Segment Start: Material provided

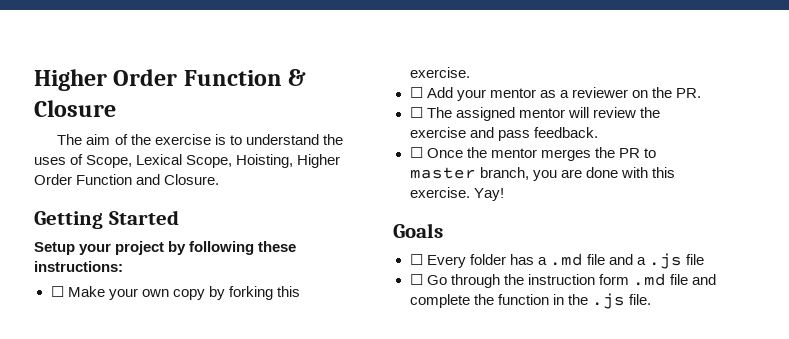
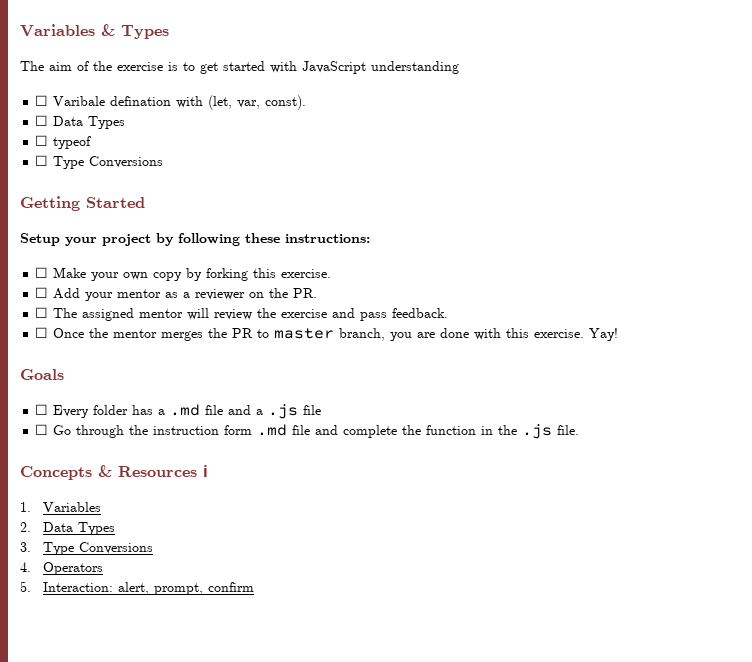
[34,69,307,91] [34,100,116,117] Higher Order Function & Closure -> [20,24,169,39] Variables & Types
[245,134,343,145] [34,154,341,168] [34,174,220,185] understand the uses of Scope, Lexical Scope, Hoisting, Higher Order Function and Closure. -> [200,61,459,74] [35,95,307,110] [35,115,126,129] [35,135,92,149] [35,155,164,169] get started with JavaScript understanding // ☐ Varibale defination with (let, var, const). // ☐ Data Types // ☐ typeof // ☐ Type Conversions
(651, 299) none -> [20,465,208,480] [20,502,102,512] [20,522,116,535] [20,542,154,555] [20,562,104,575] [20,581,255,595] // Concepts & Resources ℹ // 1. Variables // 2. Data Types // 3. Type Conversions // 4. Operators // 5. Interaction: alert, prompt, confirm

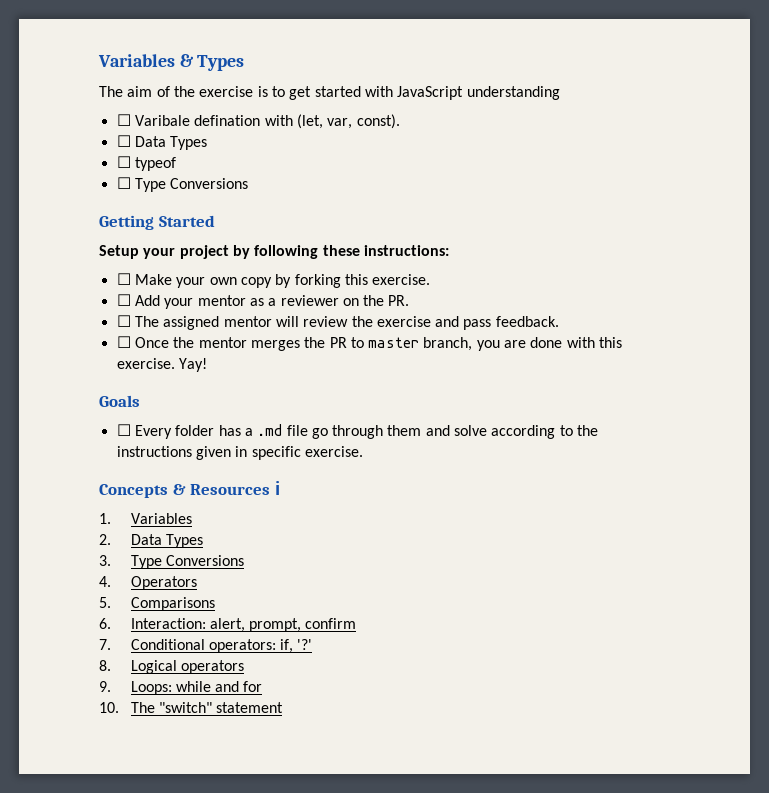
[228,404,322,419] [35,424,580,439] and a .js file // ☐ Go through the instruction form .md file and complete the function in the .js file. -> [311,425,599,439] [116,446,363,460] go through them and solve according to the instructions given in specific exercise.
(31, 586) none -> [130,597,215,611] [99,618,111,629] Comparisons // 6.
(255, 587) none -> [99,639,313,653] [99,660,244,674] [99,681,263,695] [99,702,284,713] // 7. Conditional operators: if, '?' // 8. Logical operators // 9. Loops: while and for // 10. The "switch" statement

Segment End: Material provided

• Task to complete:
Copy, from the lines above, each one that holds "Variables".

• Answer to the exercise:
[34,69,307,91] [34,100,116,117] Higher Order Function & Closure -> [20,24,169,39] Variables & Types
(651, 299) none -> [20,465,208,480] [20,502,102,512] [20,522,116,535] [20,542,154,555] [20,562,104,575] [20,581,255,595] // Concepts & Resources ℹ // 1. Variables // 2. Data Types // 3. Type Conversions // 4. Operators // 5. Interaction: alert, prompt, confirm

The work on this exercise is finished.